The chemical apparatus to mix or distill is about the same for a wide
range of chemicals, the important differences are heat and corrosion
resistance. If you set up to make any oil it's likely you can reuse
the same equipment for another one.

jsw

Posted by Curbie on February 12, 2010, 4:45 am
 


Jim,

The spread-sheet is nothing more than a way to objectively calculate
heat values for different alternative fuels in comparison to standard
fossil fuels (gasoline and diesel). I'm looking at DIY home-scale
alternative fuels, mainly ethanol vs SVO or bio-diesel.

I feel it isn't good enough for comparison purposes to just look at
crop yields per acre and then energy values per yielded unit of oil or
ethanol. There is also the issue of processing costs both in terms of
initial equipment costs and then per unit processing costs.

I think that crop yields per acre are pretty well known and energy
values per yielded unit of oil or ethanol are less well known in an
"apples to apples" sense, and not well known in an "apples to oranges"
sense, especially when you start trying to consider the energy
required for processing.

SVO seems to have oil pressing and filtering processing costs.

Bio-diesel has all of SVO's initial cost plus the transesterification.

Ethanol has the cooking, fermenting, and distilling costs.

All have planting, fertilizer, and harvesting costs.

The devil is in the details and I'm just starting to sort through all
the details and their associated costs in order to choose the best
path for me.

Curbie



Posted by Jim Wilkins on February 12, 2010, 12:16 pm
 


You're quite right there, I just think you will encounter problems
beyond what the very necessary literature search will reveal, that's
why I suggested making small samples of the better options. Assuming
you can still buy it without alarming DEA or FBI, laboratory glassware
is fine for small-scale trials. You should be able to use rubber
stoppers instead of ground glass or teflon joints.

jsw

Posted by Curbie on February 13, 2010, 12:27 am
 

Jim,

The more I think about this, the more I think that small scale testing
from planting to final product seems in order. Getting a jump on
growing a small feed-stock of several varieties seems valuable in and
of itself just to have seed for production planting.

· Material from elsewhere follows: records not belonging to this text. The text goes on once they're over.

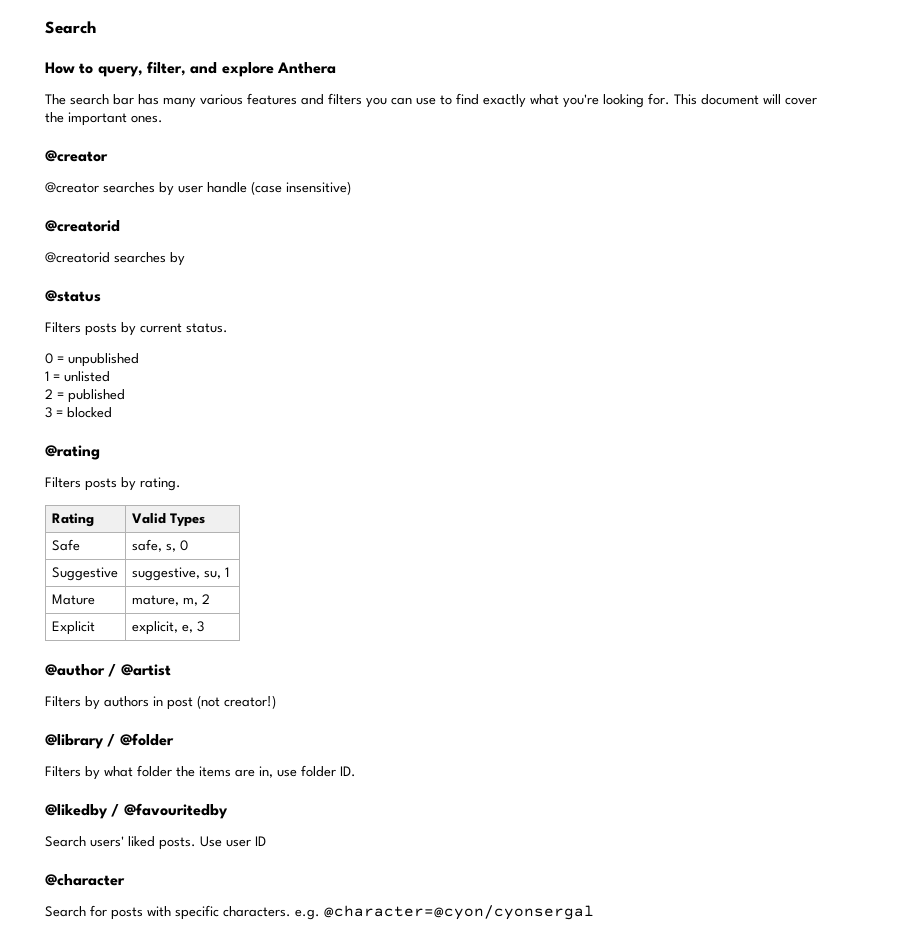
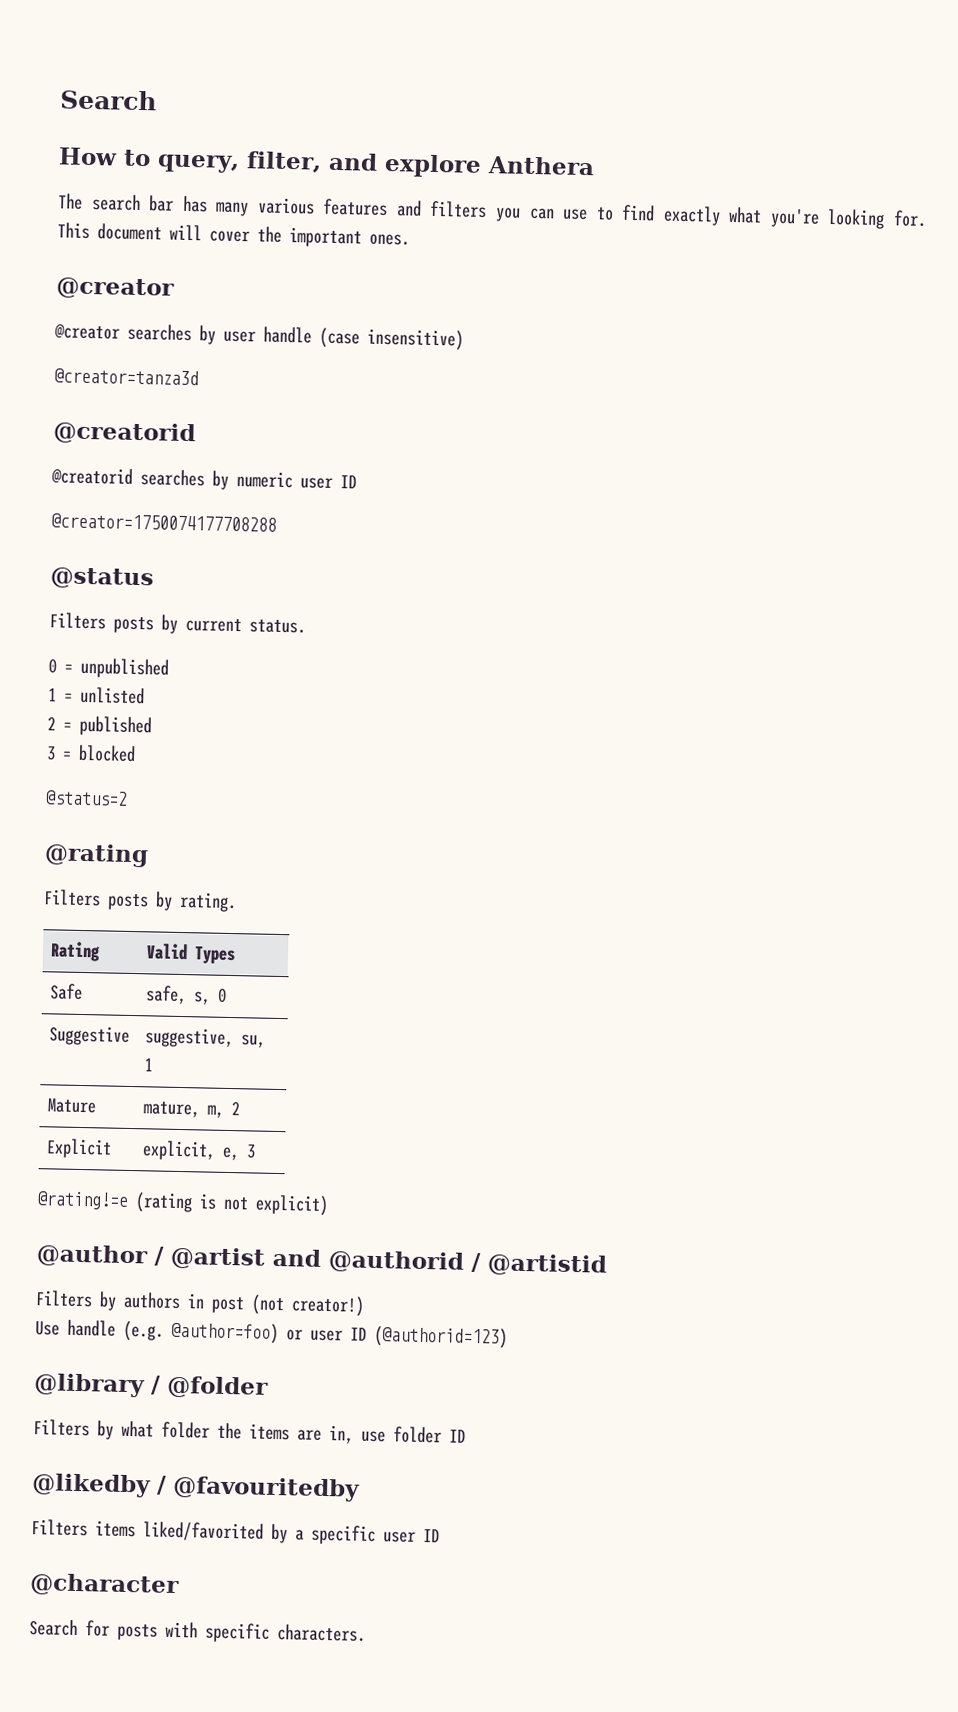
+ @creator=tanza3d
- @creatorid searches by
+ @creatorid searches by numeric user ID
+ @creator=1750074177708288
+ @status=2
+ @rating!=e (rating is not explicit)
- @author / @artist
+ @author / @artist and @authorid / @artistid
+ Use handle (e.g. @author=foo) or user ID (@authorid=123)
- Filters by what folder the items are in, use folder ID.
+ Filters by what folder the items are in, use folder ID
- Search users' liked posts. Use user ID
+ Filters items liked/favorited by a specific user ID
- Search for posts with specific characters. e.g. @character=@cyon/cyonsergal
+ Search for posts with specific characters.

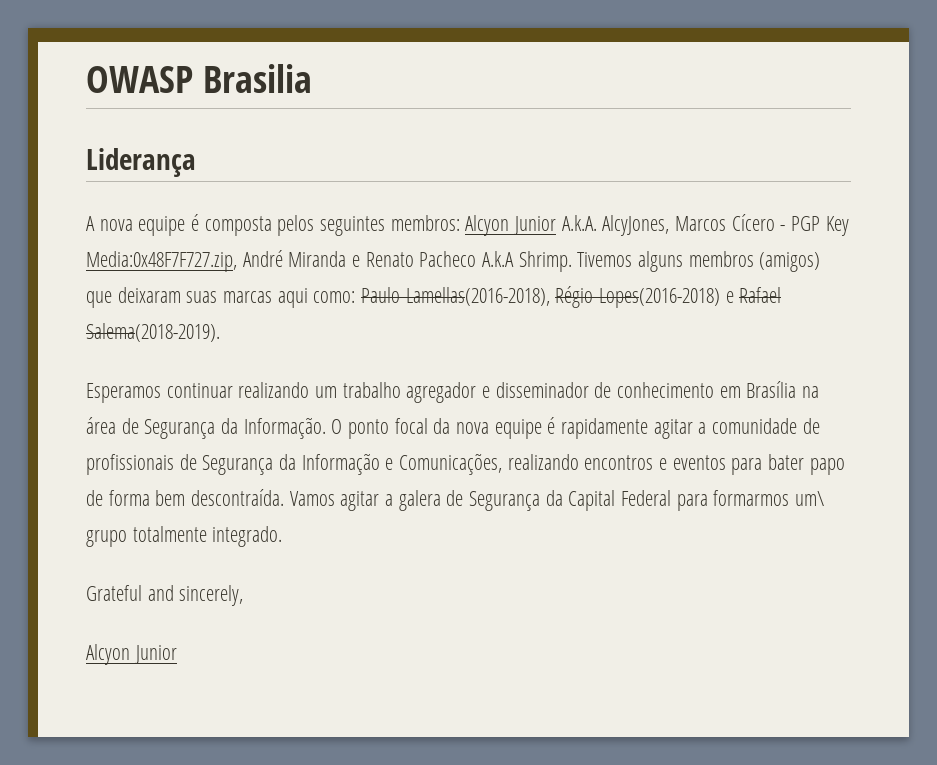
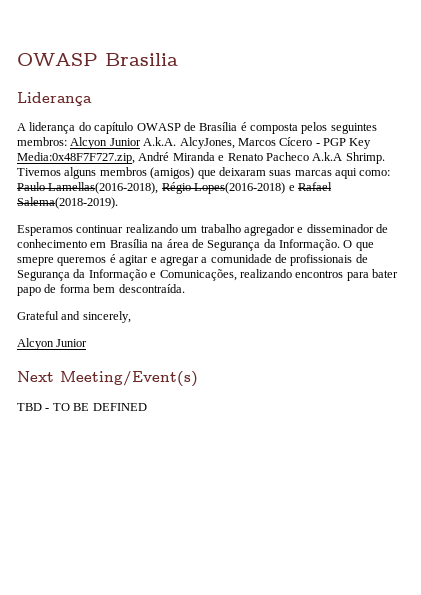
- A nova equipe é composta pelos seguintes membros: Alcyon Junior A.k.A. AlcyJones, Marcos Cícero - PGP Key Media:0x48F7F727.zip, André Miranda e Renato Pacheco A.k.A Shrimp.
+ A liderança do capítulo OWASP de Brasília é composta pelos seguintes membros: Alcyon Junior A.k.A. AlcyJones, Marcos Cícero - PGP Key Media:0x48F7F727.zip, André Miranda e Renato Pacheco A.k.A Shrimp.
- O ponto focal da nova equipe é rapidamente agitar a comunidade de profissionais de Segurança da Informação e Comunicações, realizando encontros e eventos para bater papo de forma bem descontraída. Vamos agitar a galera de Segurança da Capital Federal para formarmos um\ grupo totalmente integrado.
+ O que smepre queremos é agitar e agregar a comunidade de profissionais de Segurança da Informação e Comunicações, realizando encontros para bater papo de forma bem descontraída.
+ Next Meeting/Event(s)
+ TBD - TO BE DEFINED

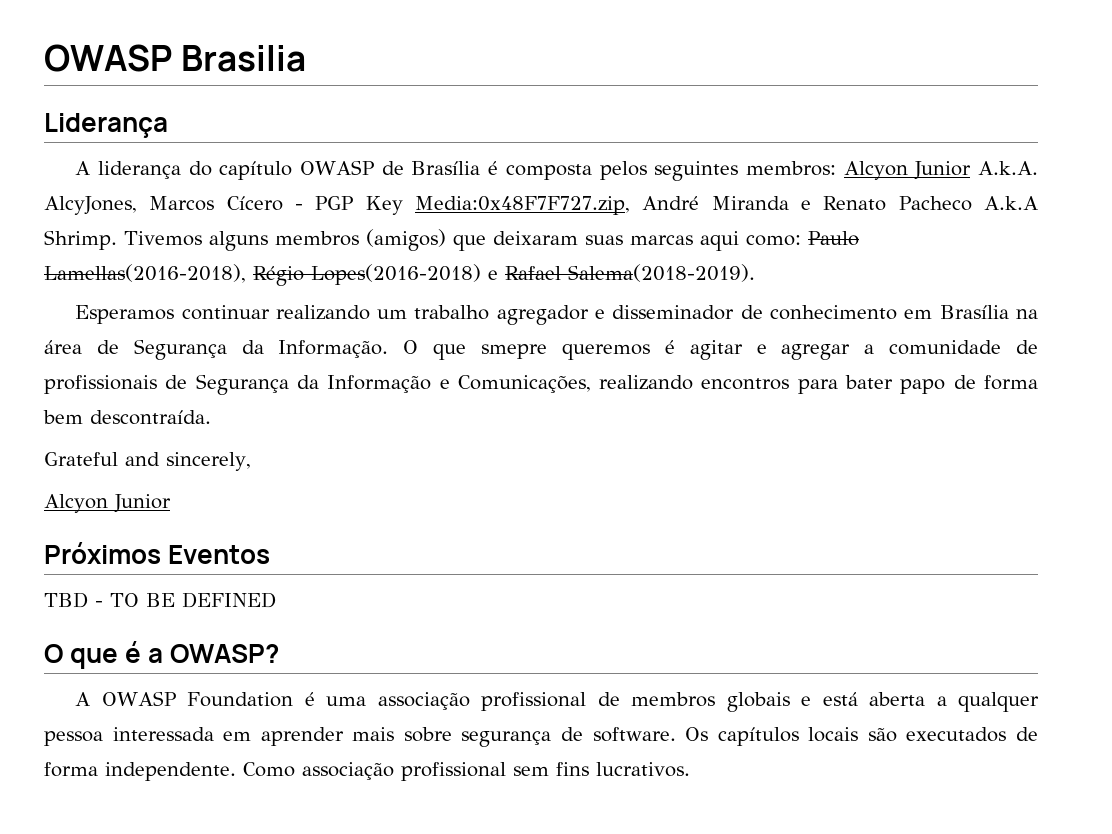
- Next Meeting/Event(s)
+ Próximos Eventos
+ O que é a OWASP?
+ A OWASP Foundation é uma associação profissional de membros globais e está aberta a qualquer pessoa interessada em aprender mais sobre segurança de software. Os capítulos locais são executados de forma independente. Como associação profissional sem fins lucrativos.

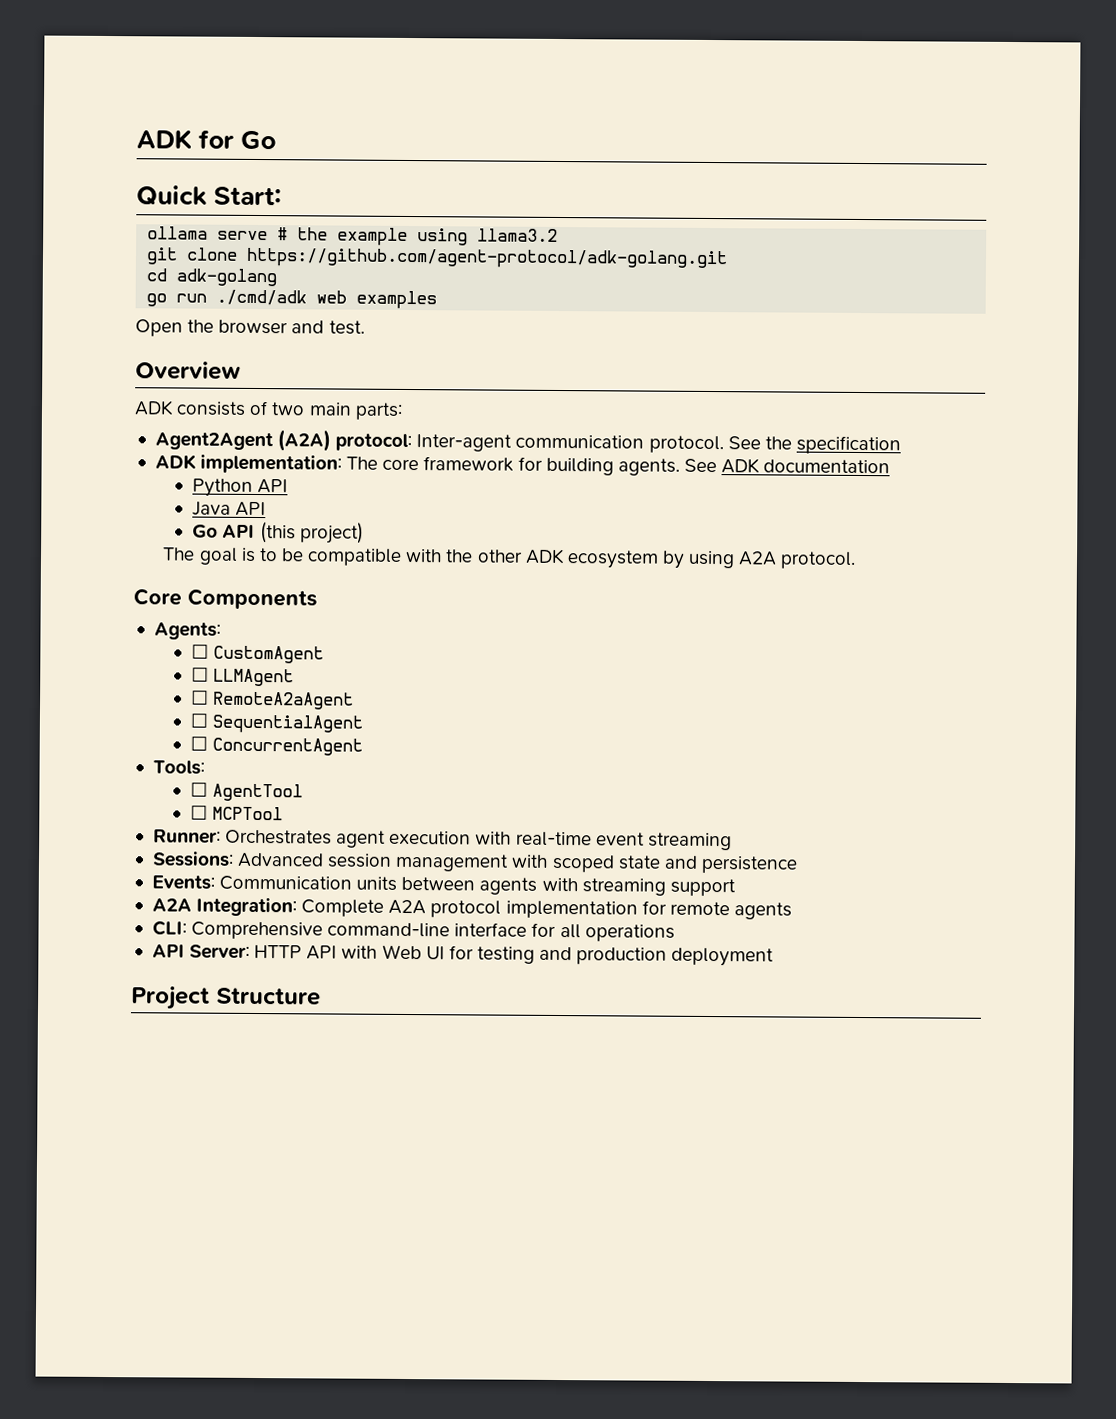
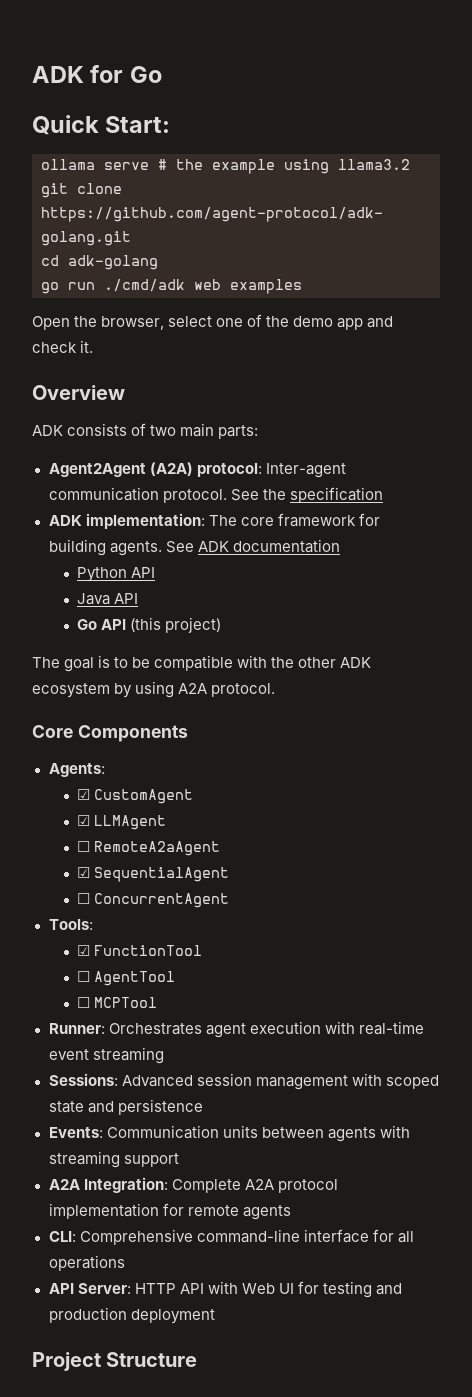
- Open the browser and test.
+ Open the browser, select one of the demo app and check it.
- ☐ CustomAgent
+ ☑ CustomAgent
- ☐ LLMAgent
+ ☑ LLMAgent
- ☐ SequentialAgent
+ ☑ SequentialAgent
+ ☑ FunctionTool

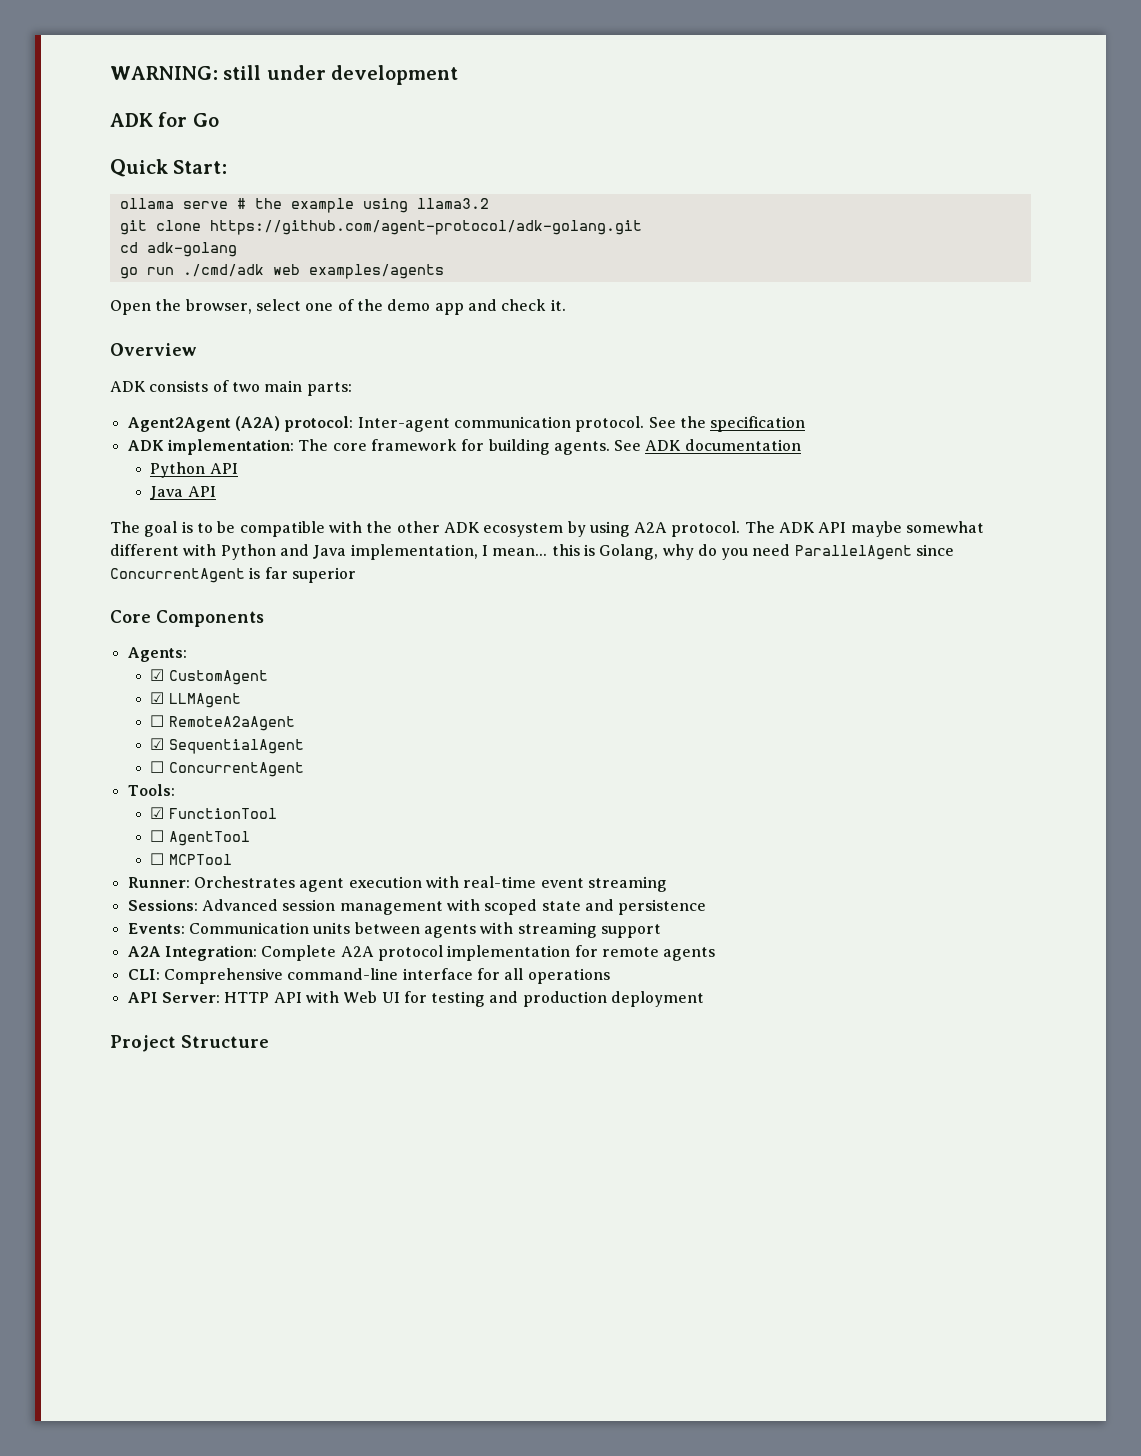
+ WARNING: still under development
- go run ./cmd/adk web examples
+ go run ./cmd/adk web examples/agents
- Go API (this project)
+ The ADK API maybe somewhat different with Python and Java implementation, I mean... this is Golang, why do you need ParallelAgent since ConcurrentAgent is far superior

I'm not too sure how scaleable things like screw presses are, but I
think the literature is pretty clear on most of the mechanical stuff.
For the stills I think I would be better off building a small one,
need the practice with these smaller and newer designs anyway.

Curbie


Posted by Jim Wilkins on February 13, 2010, 3:18 pm
 


Small presses are easy to find. You could use a drill press, a bottle
capper, an ammo reloading press, an arbor press, etc. I would look for
one that allows pressure measurement, such as a drill press large
enough to center a bathroom scale on the table. You will also need a
weighing scale that resolves milligrams or better.

You could extract a dried, crushed and weighed sample with solvent to
determine the total oil content, then see how much pressure you need
to squeeze most of that oil out of another sample.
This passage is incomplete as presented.